Substance use, treatment admissions, and recovery trends in diverse Washington State tribal communities.


BACKGROUND: Qualitative and quantitative data and participatory research approaches might be most valid and effective for assessing substance use/abuse and related trends in American Indian and Alaska Native (AIAN) communities. METHOD: Twenty-nine federally recognized AIAN tribes in Washington (WA) State were invited to participate in Health Directors (HD) interviews and State treatment admissions data analyses. Ten Tribal HD (or designees) from across WA participated in 30-60-minute qualitative interviews.
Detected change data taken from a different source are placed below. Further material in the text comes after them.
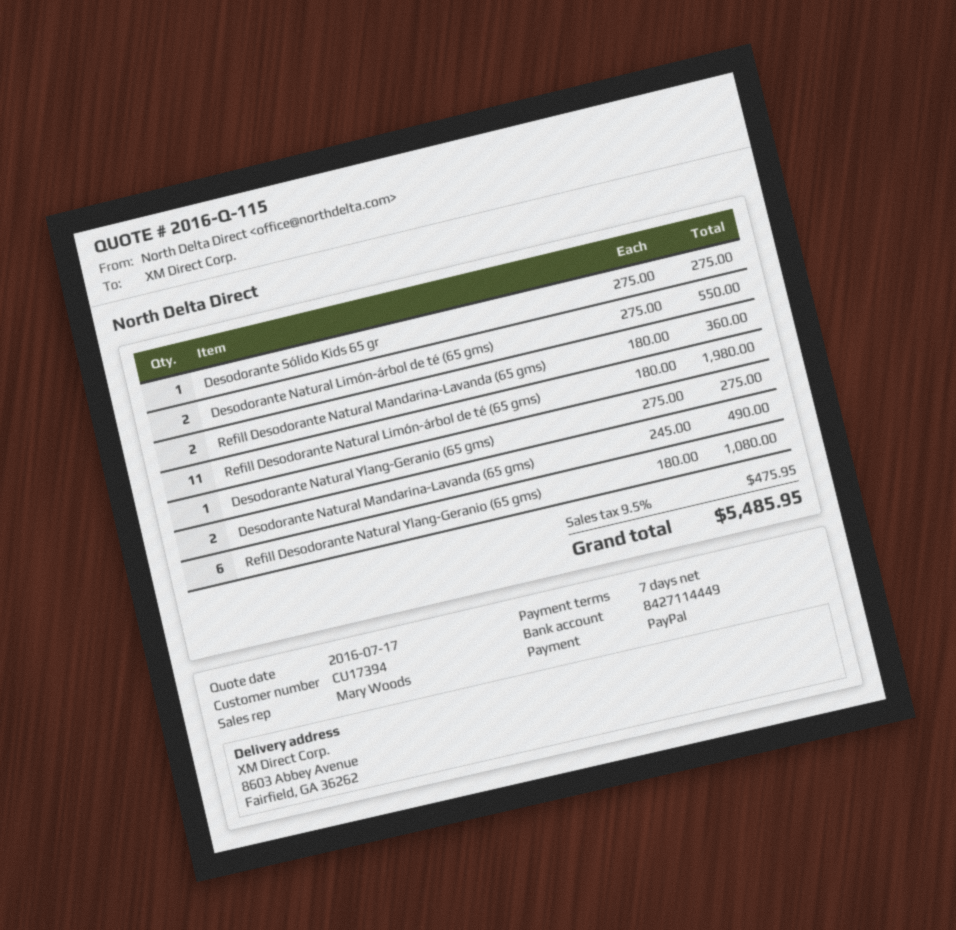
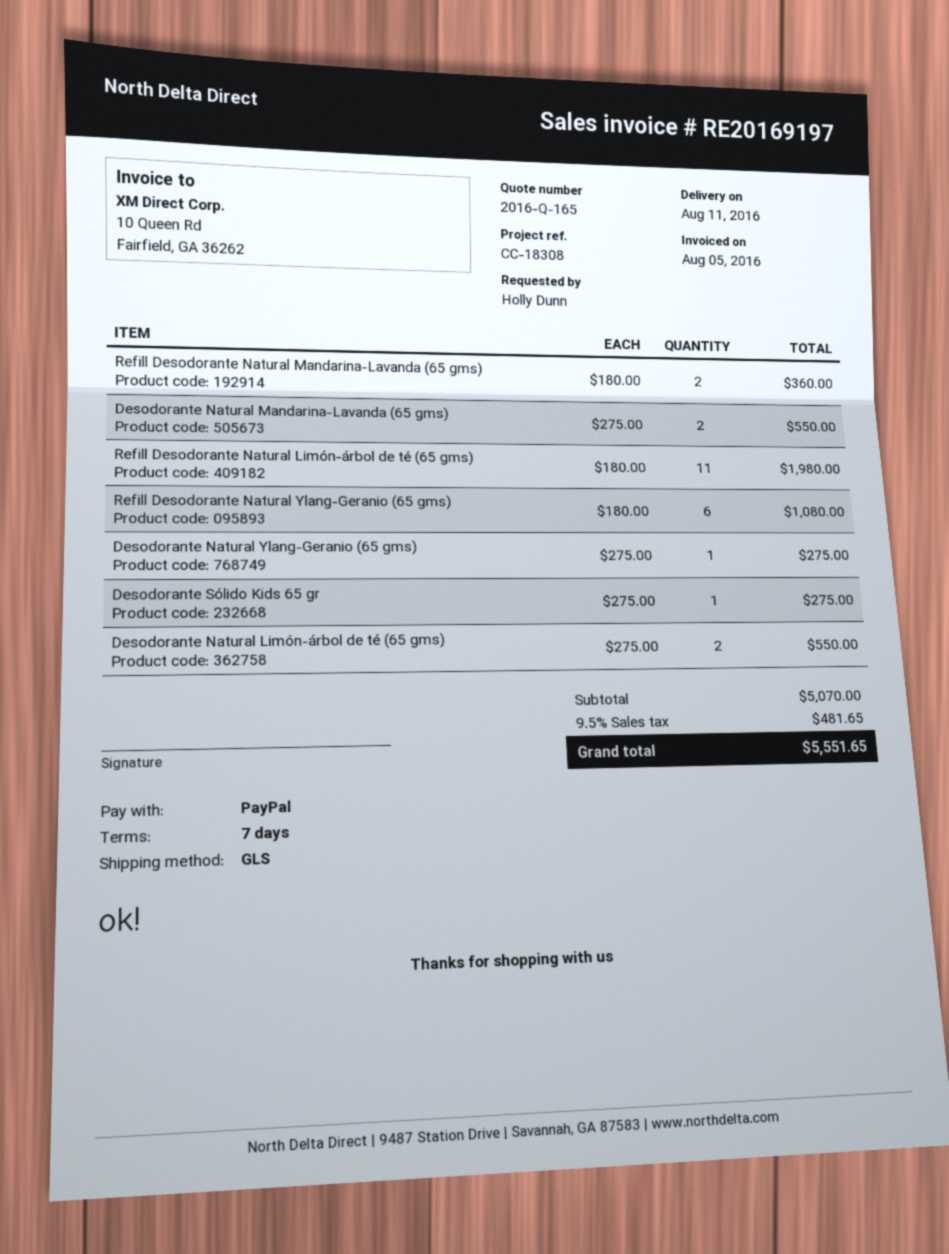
quote number: 2016-Q-115 -> 2016-Q-165
Desodorante Natural Mandarina-Lavanda (65 gms): 2 x 245.00 = 490.00 -> 2 x 275.00 = 550.00
tax: 9.5% = 475.95 -> 9.5% = 481.65
total: 5485.95 -> 5551.65

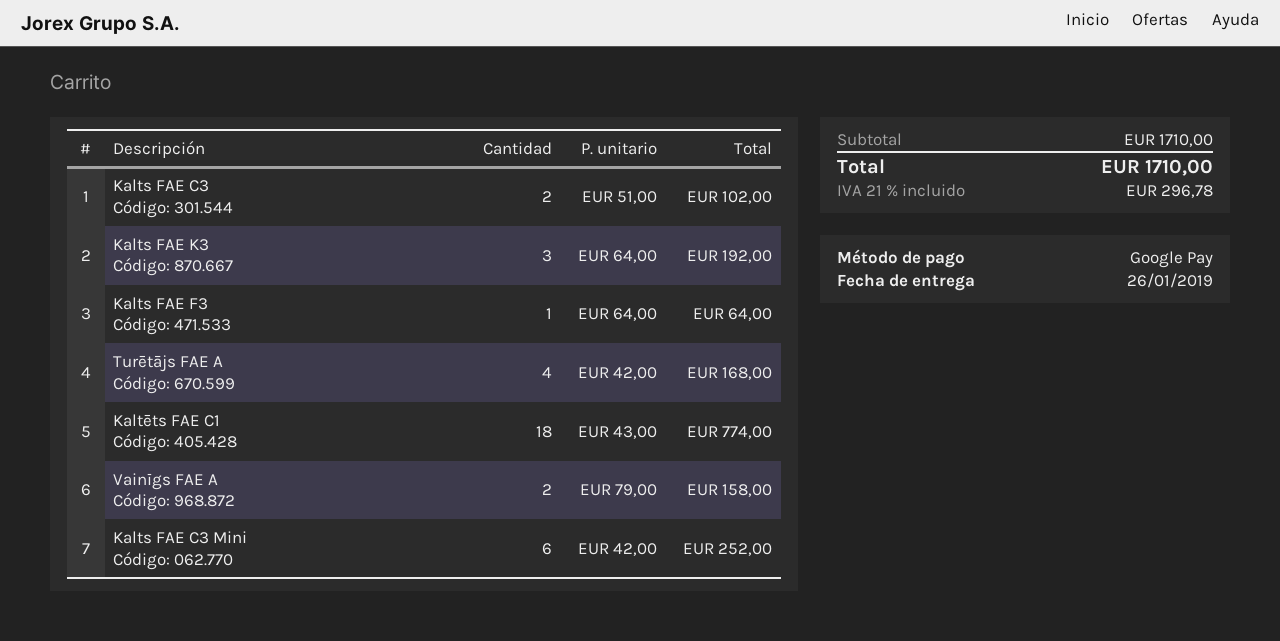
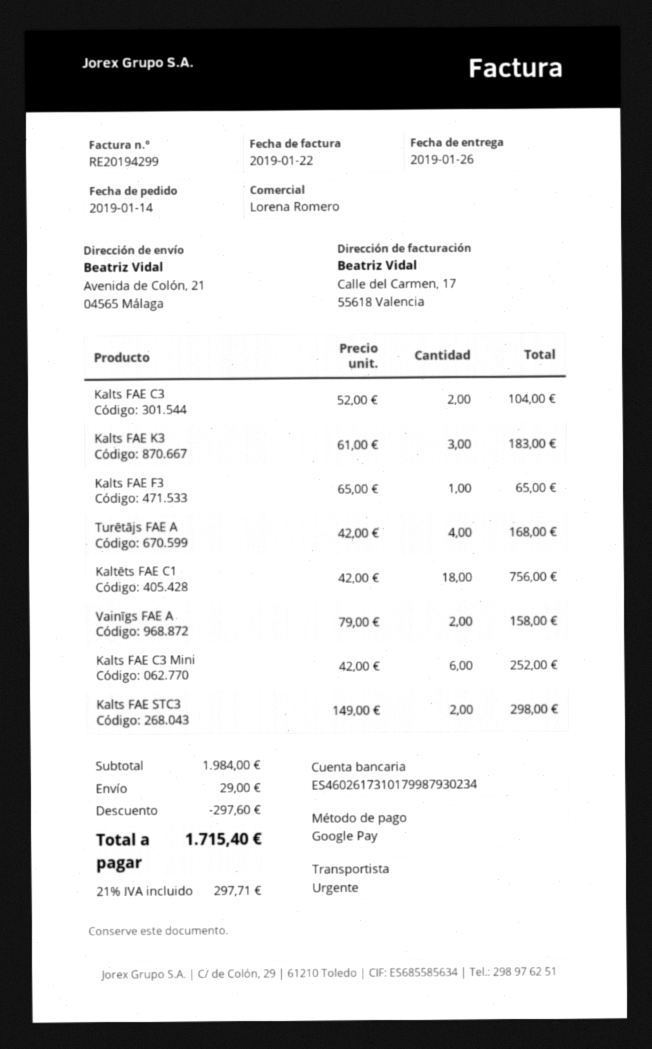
Kalts FAE C3: 2 x 51.00 = 102.00 -> 2 x 52.00 = 104.00
Kalts FAE K3: 3 x 64.00 = 192.00 -> 3 x 61.00 = 183.00
Kalts FAE F3: 1 x 64.00 = 64.00 -> 1 x 65.00 = 65.00
Kaltēts FAE C1: 18 x 43.00 = 774.00 -> 18 x 42.00 = 756.00
Kalts FAE STC3: none -> 2 x 149.00 = 298.00
subtotal: 1710.00 -> 1984.00
discount: none -> 297.60
shipping: none -> 29.00
tax: 21% = 296.78 -> 21% = 297.71
total: 1710.00 -> 1715.40

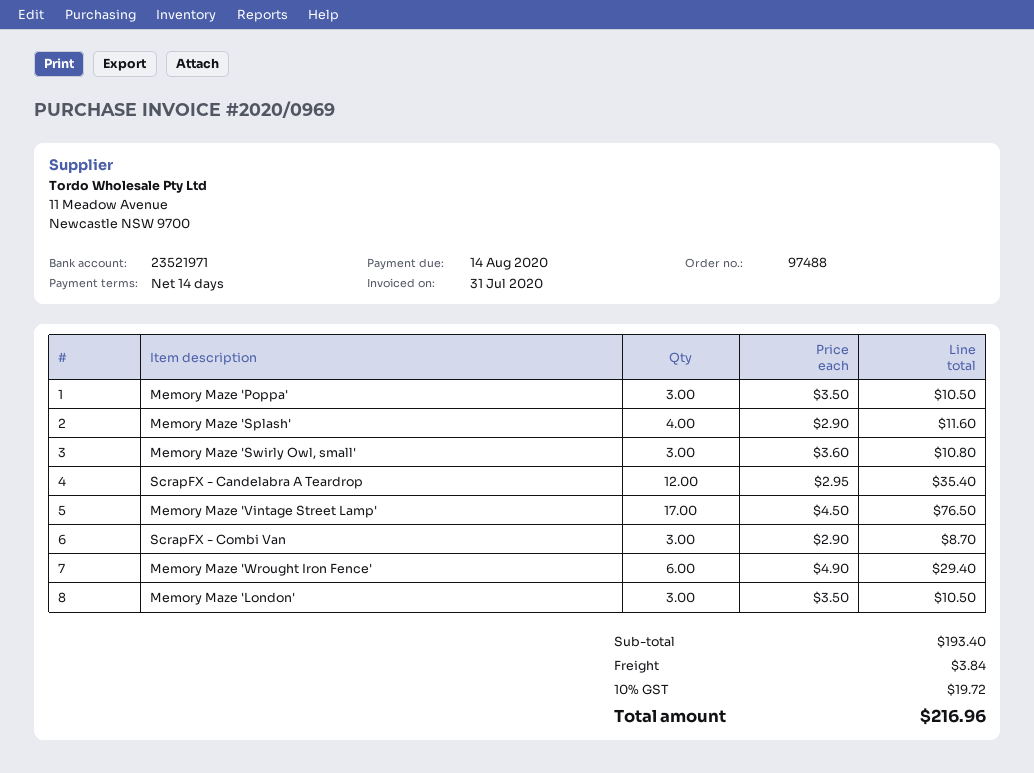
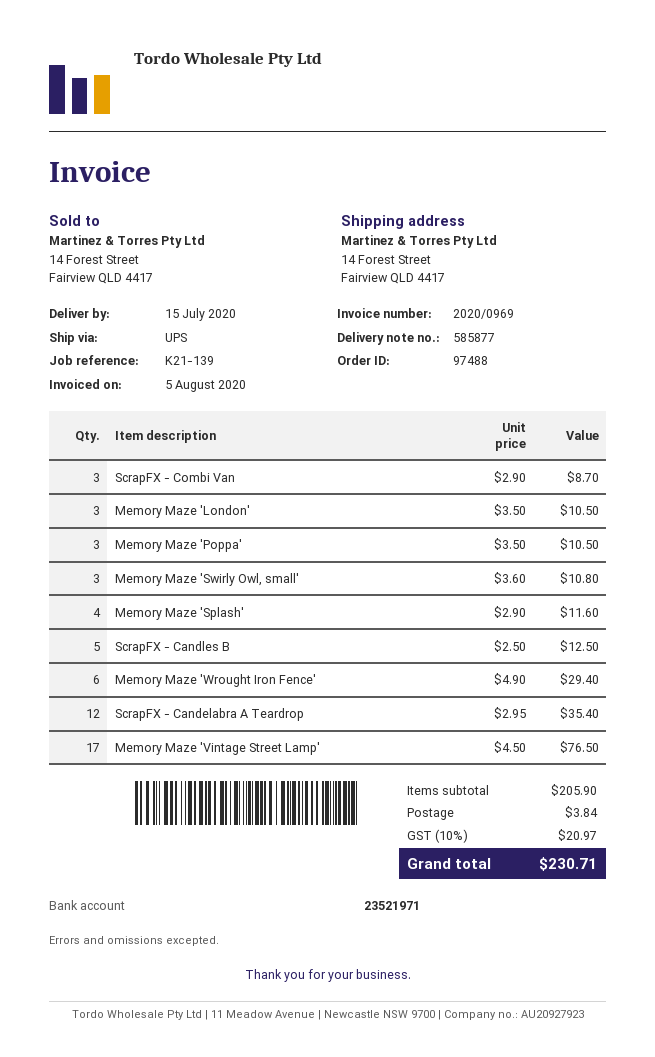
invoice date: 2020-07-31 -> 2020-08-05
ScrapFX - Candles B: none -> 5 x 2.50 = 12.50
subtotal: 193.40 -> 205.90
tax: 10% = 19.72 -> 10% = 20.97
total: 216.96 -> 230.71

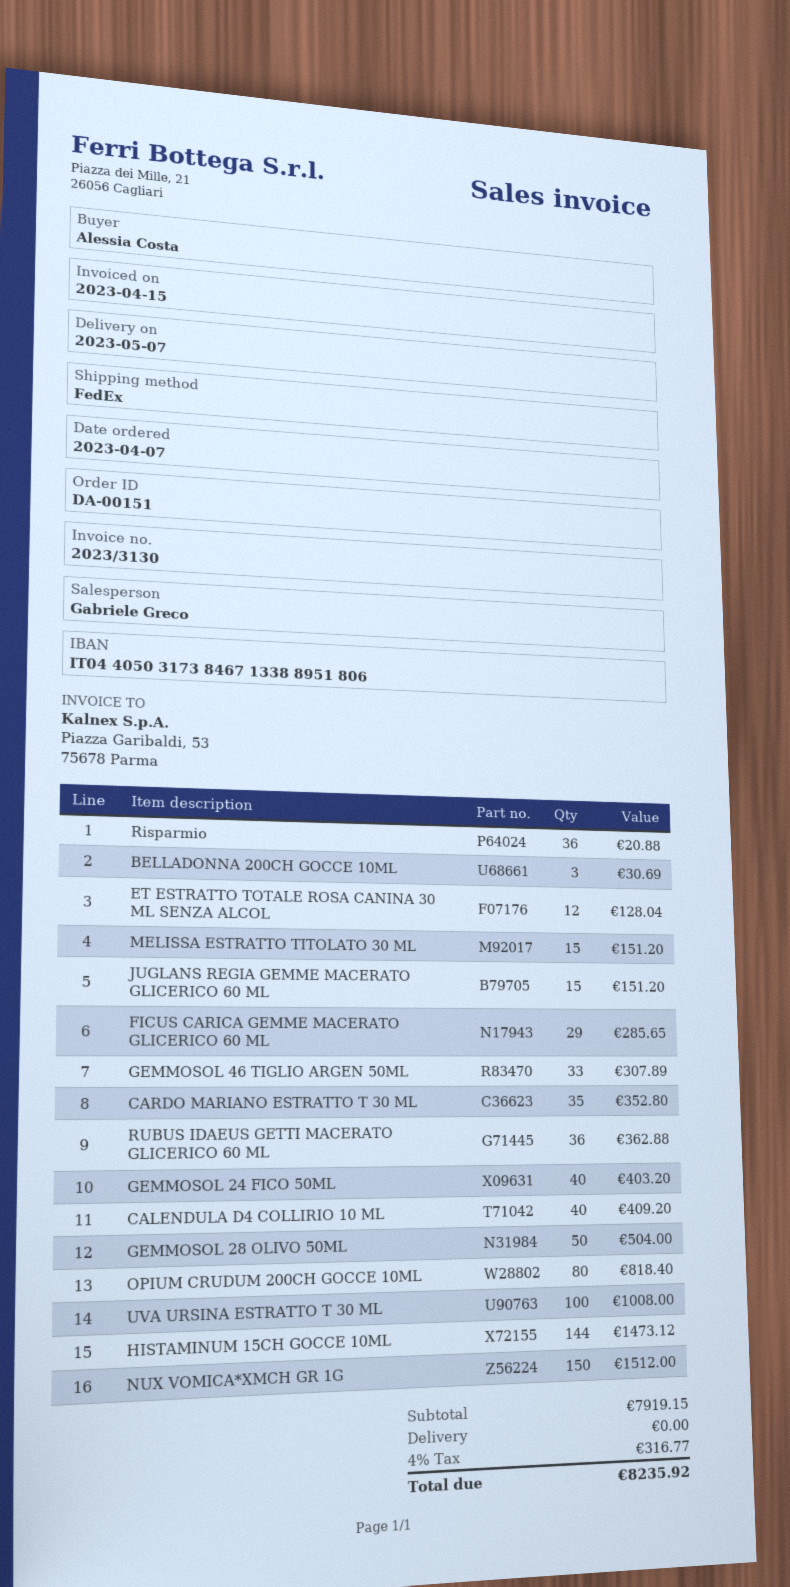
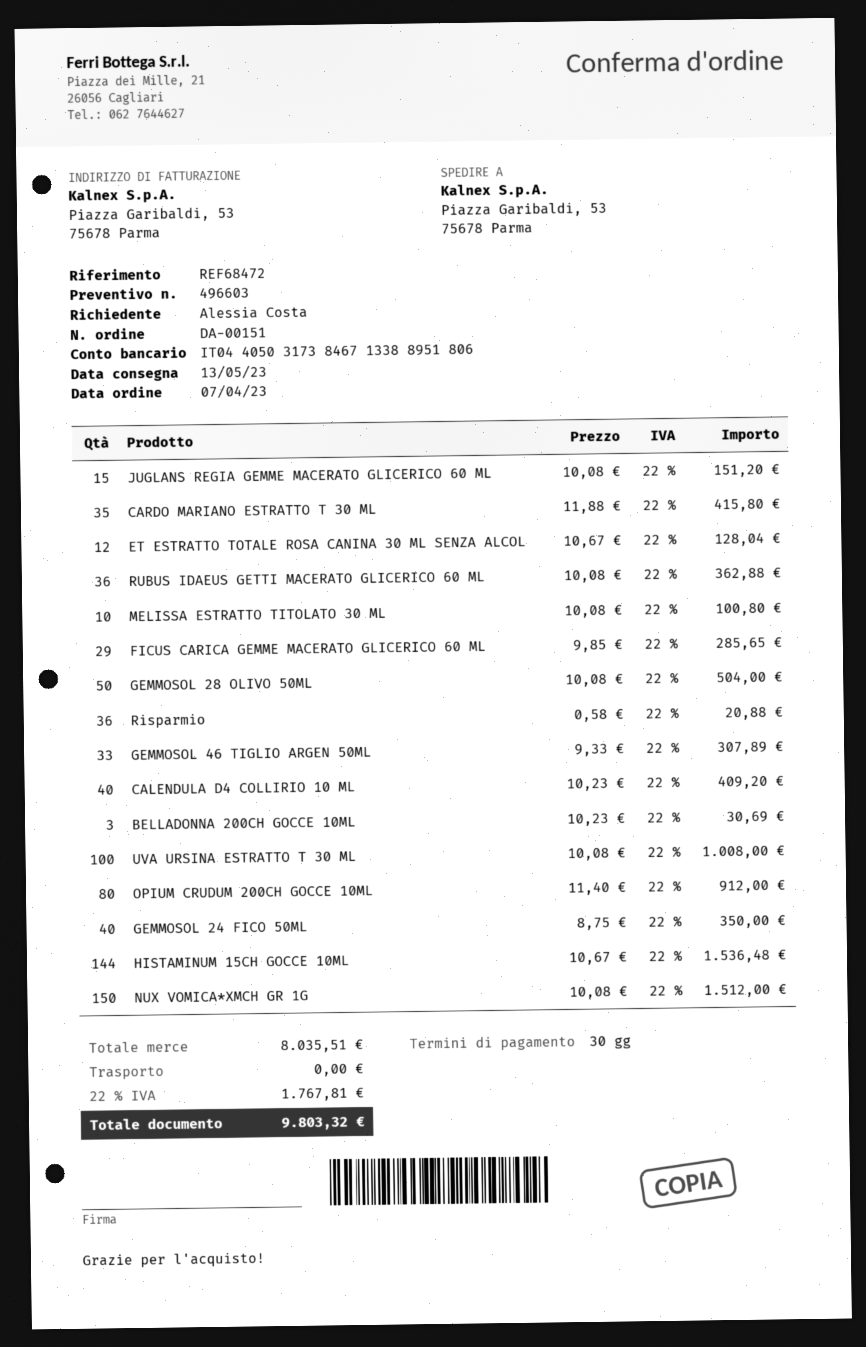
delivery date: 2023-05-07 -> 2023-05-13
MELISSA ESTRATTO TITOLATO 30 ML: 15 for 151.20 -> 10 for 100.80
CARDO MARIANO ESTRATTO T 30 ML: 35 for 352.80 -> 35 for 415.80
GEMMOSOL 24 FICO 50ML: 40 for 403.20 -> 40 for 350.00
OPIUM CRUDUM 200CH GOCCE 10ML: 80 for 818.40 -> 80 for 912.00
HISTAMINUM 15CH GOCCE 10ML: 144 for 1473.12 -> 144 for 1536.48
subtotal: 7919.15 -> 8035.51
tax: 4% = 316.77 -> 22% = 1767.81
total: 8235.92 -> 9803.32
State treatment admissions data from 2002 to 2008 were analyzed for those who identified with one of 11 participating AIAN communities to explore admission rates by primary drug compared to non-AIANs. Those who entered treatment and belonged to one of the 11 participating tribes (n = 4851) represented 16% of admissions for those who reported a tribal affiliation. RESULTS: Interviewees reported that prescription drugs, alcohol, and marijuana are primary community concerns, each presenting similar and distinct challenges. Additionally, community health is tied to access to resources, services, and culturally appropriate and effective interventions. Treatment data results were consistent with interviewee-reported substance use/abuse trends, with alcohol as the primary drug for 56% of AIAN adults compared to 46% of non-AIAN, and other opiates as second most common for AIAN adults in 2008 with 15% of admissions. LIMITATIONS: Findings are limited to those tribal communities/community members who agreed to participate. CONCLUSION: Analyses suggest that some diverse AIAN communities in WA State share similar substance use/abuse, treatment, and recovery trends and continuing needs. SCIENTIFIC SIGNIFICANCE: Appropriate and effective research with AIAN communities requires respectful and flexible approaches.